ASSIGNMENT: What you produce should be every line from the data that includes "size".

[Data extracted from a collection]
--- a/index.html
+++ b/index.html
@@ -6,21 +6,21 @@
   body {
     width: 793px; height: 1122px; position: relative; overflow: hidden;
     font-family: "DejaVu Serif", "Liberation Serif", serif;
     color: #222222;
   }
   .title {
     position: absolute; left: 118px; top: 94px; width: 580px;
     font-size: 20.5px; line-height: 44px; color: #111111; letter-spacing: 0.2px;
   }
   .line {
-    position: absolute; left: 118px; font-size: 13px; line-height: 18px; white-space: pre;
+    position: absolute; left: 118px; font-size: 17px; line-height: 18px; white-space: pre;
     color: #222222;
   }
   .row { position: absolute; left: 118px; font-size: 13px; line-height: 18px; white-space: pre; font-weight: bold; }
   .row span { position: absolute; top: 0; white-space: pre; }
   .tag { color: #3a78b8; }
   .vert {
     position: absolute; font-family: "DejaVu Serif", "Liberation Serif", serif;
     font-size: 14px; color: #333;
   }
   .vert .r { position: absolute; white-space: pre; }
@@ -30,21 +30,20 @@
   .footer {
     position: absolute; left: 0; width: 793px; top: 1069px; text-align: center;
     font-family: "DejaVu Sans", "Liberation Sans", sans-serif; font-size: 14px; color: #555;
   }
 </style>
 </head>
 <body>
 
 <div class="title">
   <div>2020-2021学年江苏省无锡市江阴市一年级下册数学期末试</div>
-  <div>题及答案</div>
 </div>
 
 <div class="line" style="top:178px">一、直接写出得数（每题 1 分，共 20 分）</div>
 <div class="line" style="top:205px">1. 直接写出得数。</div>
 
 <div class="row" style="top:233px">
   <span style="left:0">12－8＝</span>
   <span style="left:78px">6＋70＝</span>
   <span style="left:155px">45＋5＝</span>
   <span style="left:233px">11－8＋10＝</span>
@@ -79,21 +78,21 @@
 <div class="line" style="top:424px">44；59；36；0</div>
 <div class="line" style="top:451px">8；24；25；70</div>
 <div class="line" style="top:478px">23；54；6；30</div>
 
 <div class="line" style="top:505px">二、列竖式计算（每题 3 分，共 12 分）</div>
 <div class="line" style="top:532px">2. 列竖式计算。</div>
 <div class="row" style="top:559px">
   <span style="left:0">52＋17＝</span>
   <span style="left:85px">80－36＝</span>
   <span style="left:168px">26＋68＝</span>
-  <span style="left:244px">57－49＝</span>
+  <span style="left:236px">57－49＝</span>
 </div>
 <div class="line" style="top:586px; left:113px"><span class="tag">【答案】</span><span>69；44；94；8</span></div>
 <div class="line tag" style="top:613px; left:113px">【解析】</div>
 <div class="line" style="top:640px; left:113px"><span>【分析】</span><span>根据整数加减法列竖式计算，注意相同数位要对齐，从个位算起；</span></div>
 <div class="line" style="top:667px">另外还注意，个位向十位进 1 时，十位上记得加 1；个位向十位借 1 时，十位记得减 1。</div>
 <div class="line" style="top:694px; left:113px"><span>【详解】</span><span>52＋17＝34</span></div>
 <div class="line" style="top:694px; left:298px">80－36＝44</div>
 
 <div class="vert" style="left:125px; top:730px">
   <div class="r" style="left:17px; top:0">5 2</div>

REPLY TO THE TASK:
     font-size: 20.5px; line-height: 44px; color: #111111; letter-spacing: 0.2px;
-    position: absolute; left: 118px; font-size: 13px; line-height: 18px; white-space: pre;
+    position: absolute; left: 118px; font-size: 17px; line-height: 18px; white-space: pre;
   .row { position: absolute; left: 118px; font-size: 13px; line-height: 18px; white-space: pre; font-weight: bold; }
     font-size: 14px; color: #333;
     font-family: "DejaVu Sans", "Liberation Sans", sans-serif; font-size: 14px; color: #555;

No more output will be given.